Thematic Guide to British Poetry

By Ruth Glancy | Go to book overview

Rebellion and
Conformity

Rebellion and conformity is a theme usually associated with youth, especially the transitional years between childhood and adulthood when children typically challenge the restrictions of adult life, perhaps in the knowledge that soon the pressures of earning a living and taking on adult responsibilities will be inevitable. It is also a theme more commonly associated with the novel, which lends itself to following the progress of a child to adulthood in the Bildungsroman. Poets have approached it with a variety of attitudes, however, and have not restricted the discussion to young people.

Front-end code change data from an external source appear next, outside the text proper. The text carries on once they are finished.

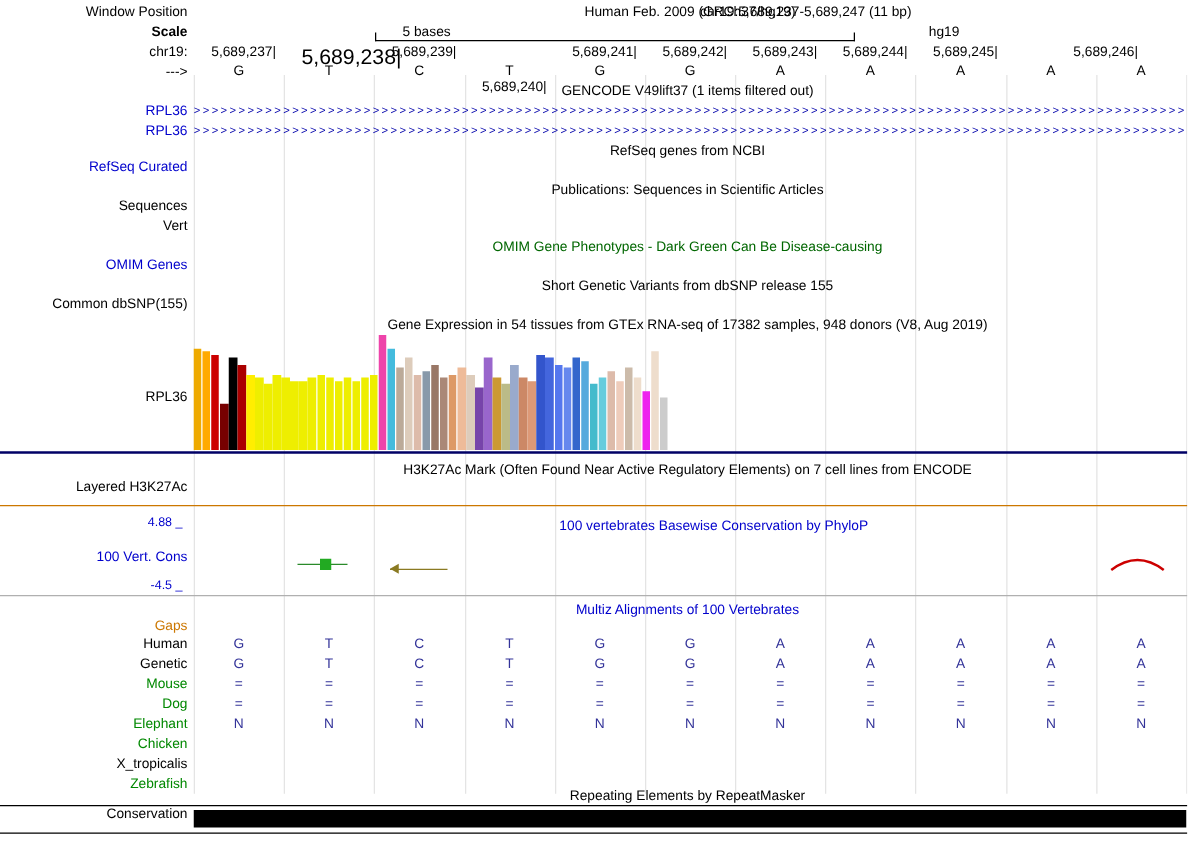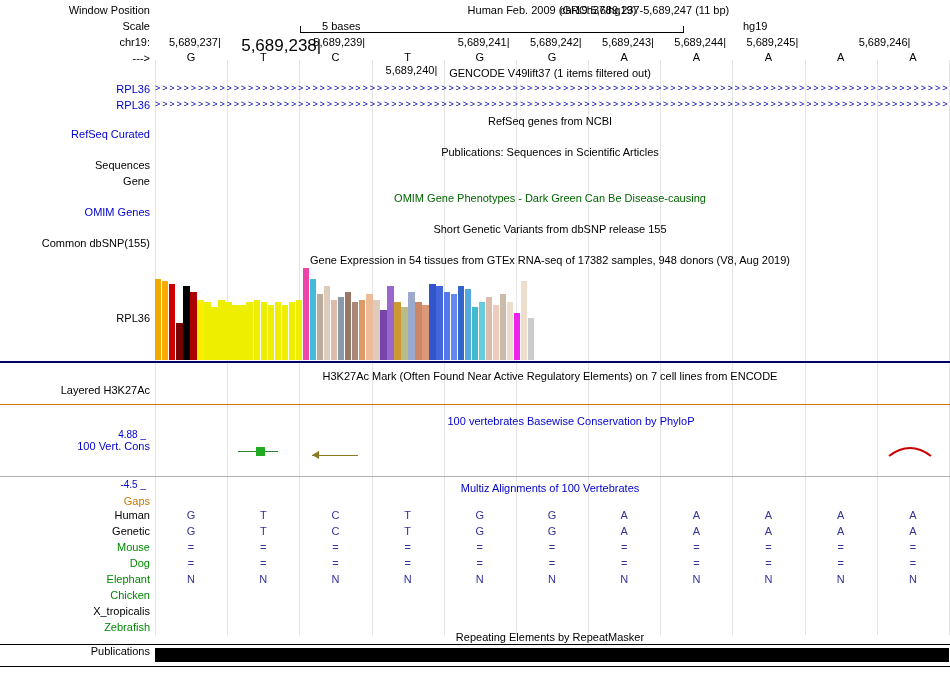"Scale" div.lbl { font-weight: none -> bold }
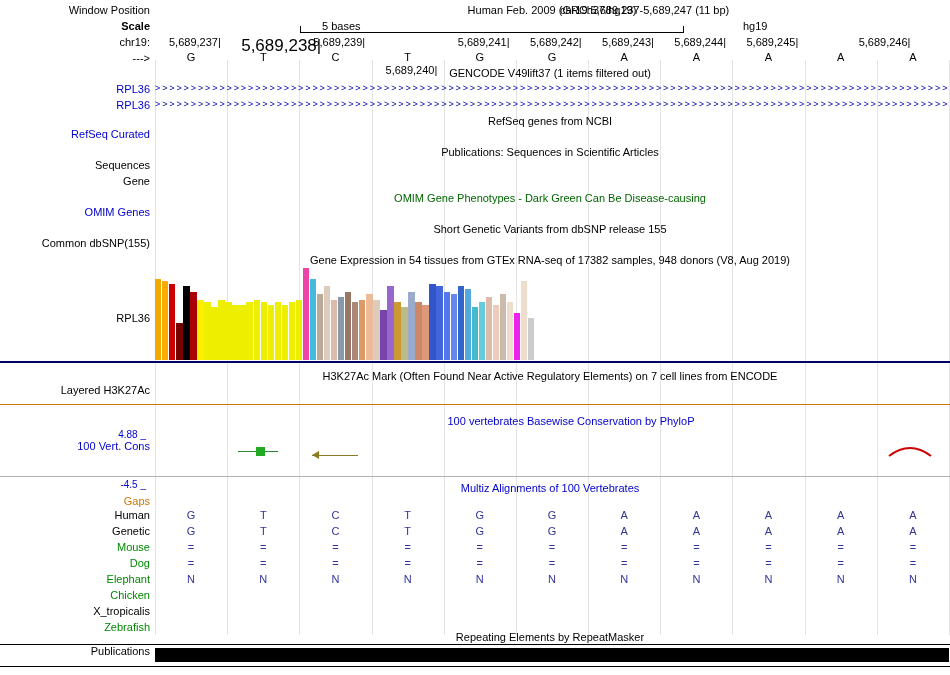"Gene" div.lbl { text: Gene -> Vert }
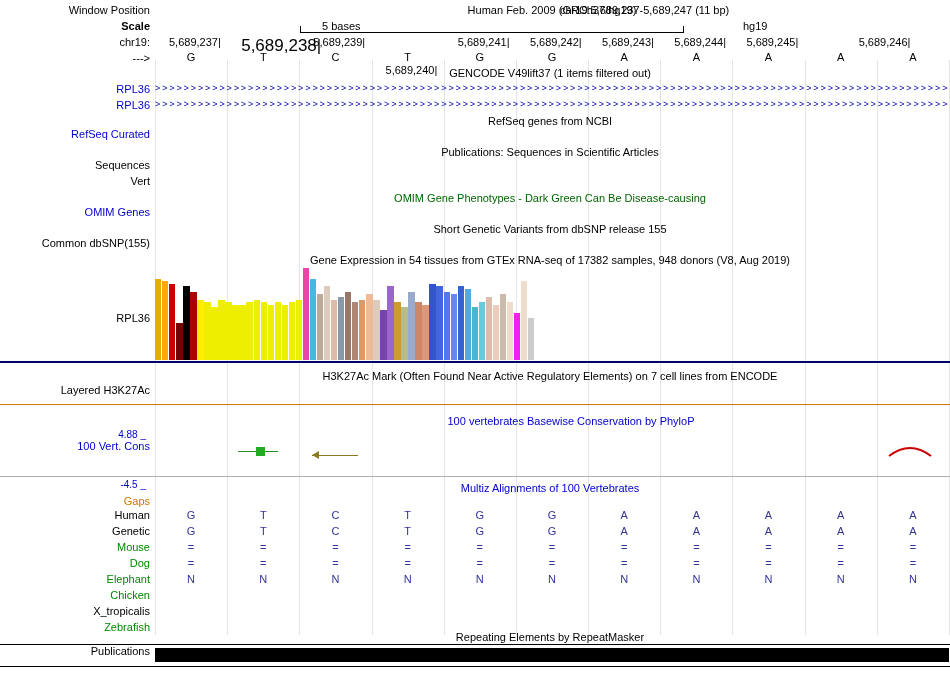"4.88 _" .cons-label-num { margin-top: 16px -> none }
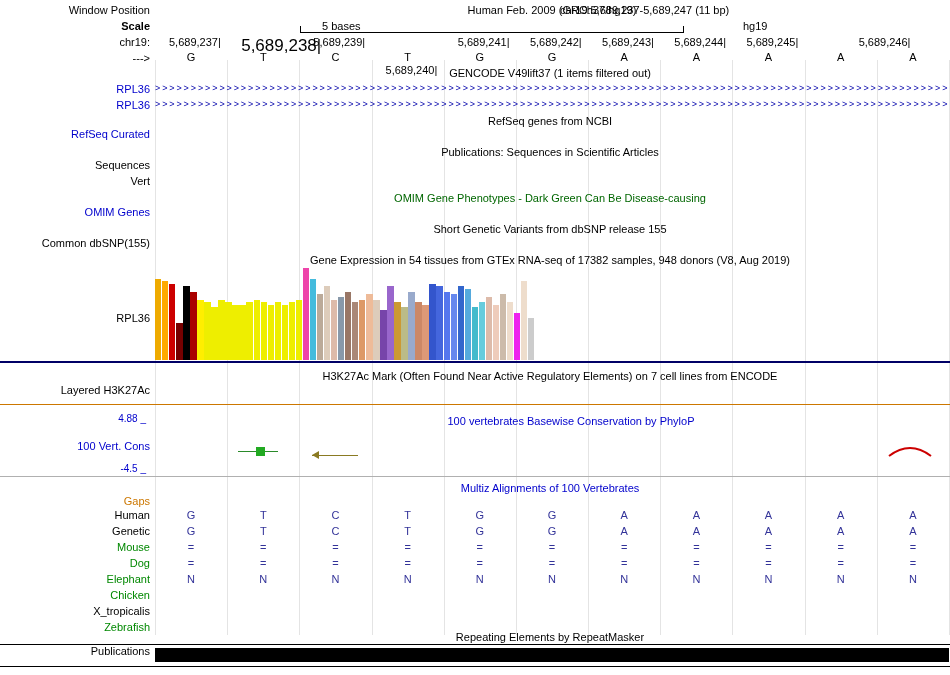"Publications" div.lbl { text: Publications -> Conservation }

George Crabbe (1754–1832) is not well known now, except for his long poem “The Village” (c. 1815), but one of his lyrics, “The Whistling Boy” (c. 1815), neatly confronts the question of rebellion in youth. The first stanza tells the story of the whistling boy, a young plowman who yearns to break free from his dull life and become a soldier, but “he knows not how/To leave the land he loves so well.” In the second stanza, a village girl who loves him decides not to follow her dream of a different, more exciting life in London. The third stanza compares the speaker's fear of rebellion to that of the boy and the maid. Vacillating between resolve to go and reluctance to leave familiar scenes, which “to minds disturbed … appear/In melancholy charms arrayed,” the speaker fails to make up his mind, a dilemma that was probably Crabbe's own. As a boy he worked as a day laborer in the country while studying to be a doctor. Eventually someone paid for him to go to London, where he went into the ministry rather than the medical profession.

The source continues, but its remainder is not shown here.